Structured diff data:
----
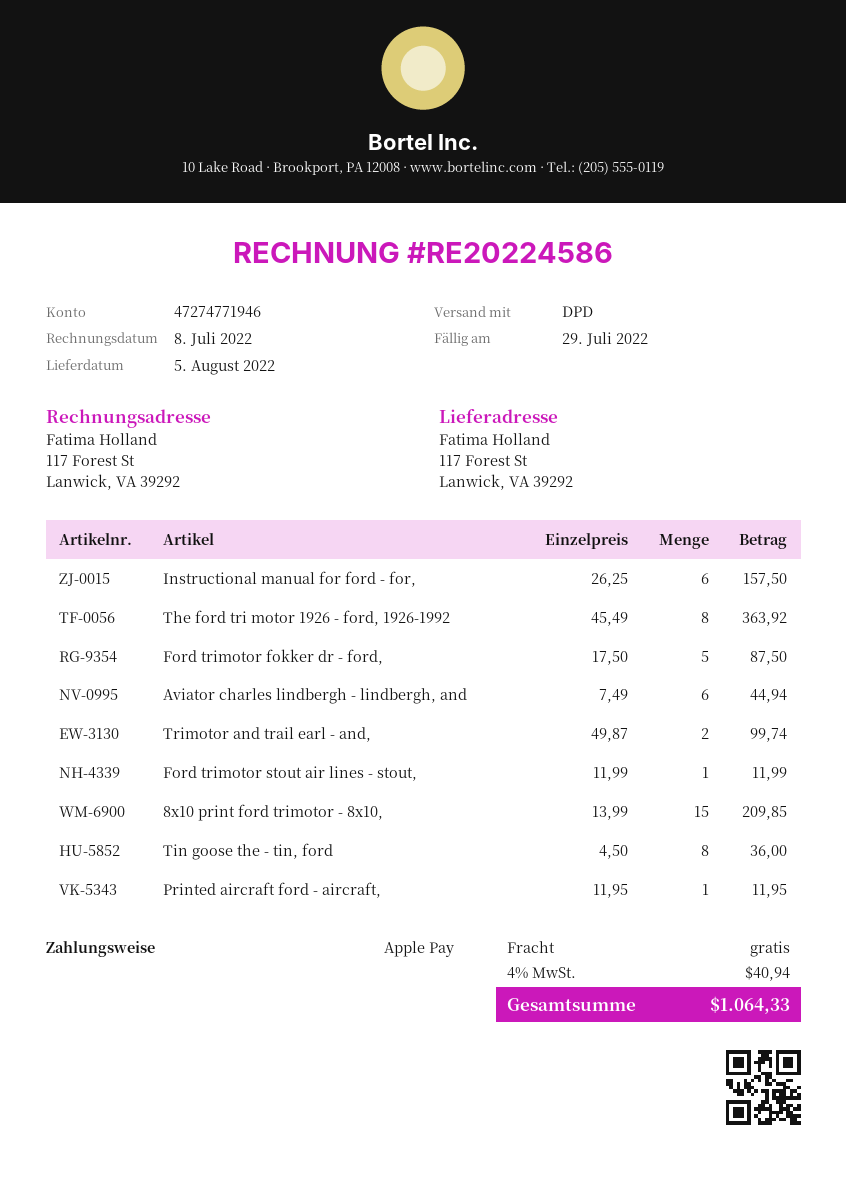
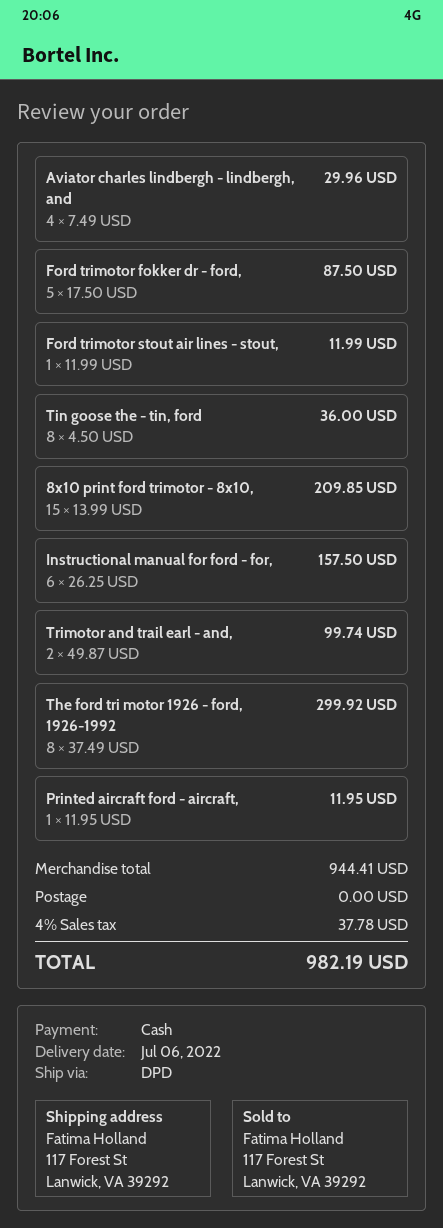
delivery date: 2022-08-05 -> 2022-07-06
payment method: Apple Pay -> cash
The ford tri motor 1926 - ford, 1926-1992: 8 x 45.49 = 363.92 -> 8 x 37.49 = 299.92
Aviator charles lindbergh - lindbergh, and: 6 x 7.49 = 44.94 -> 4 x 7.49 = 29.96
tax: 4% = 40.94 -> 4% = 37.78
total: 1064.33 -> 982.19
----
→ What you are asked to do:
With the pictures omitted, print each line of the data above precisely as given.

→ Written solution:
delivery date: 2022-08-05 -> 2022-07-06
payment method: Apple Pay -> cash
The ford tri motor 1926 - ford, 1926-1992: 8 x 45.49 = 363.92 -> 8 x 37.49 = 299.92
Aviator charles lindbergh - lindbergh, and: 6 x 7.49 = 44.94 -> 4 x 7.49 = 29.96
tax: 4% = 40.94 -> 4% = 37.78
total: 1064.33 -> 982.19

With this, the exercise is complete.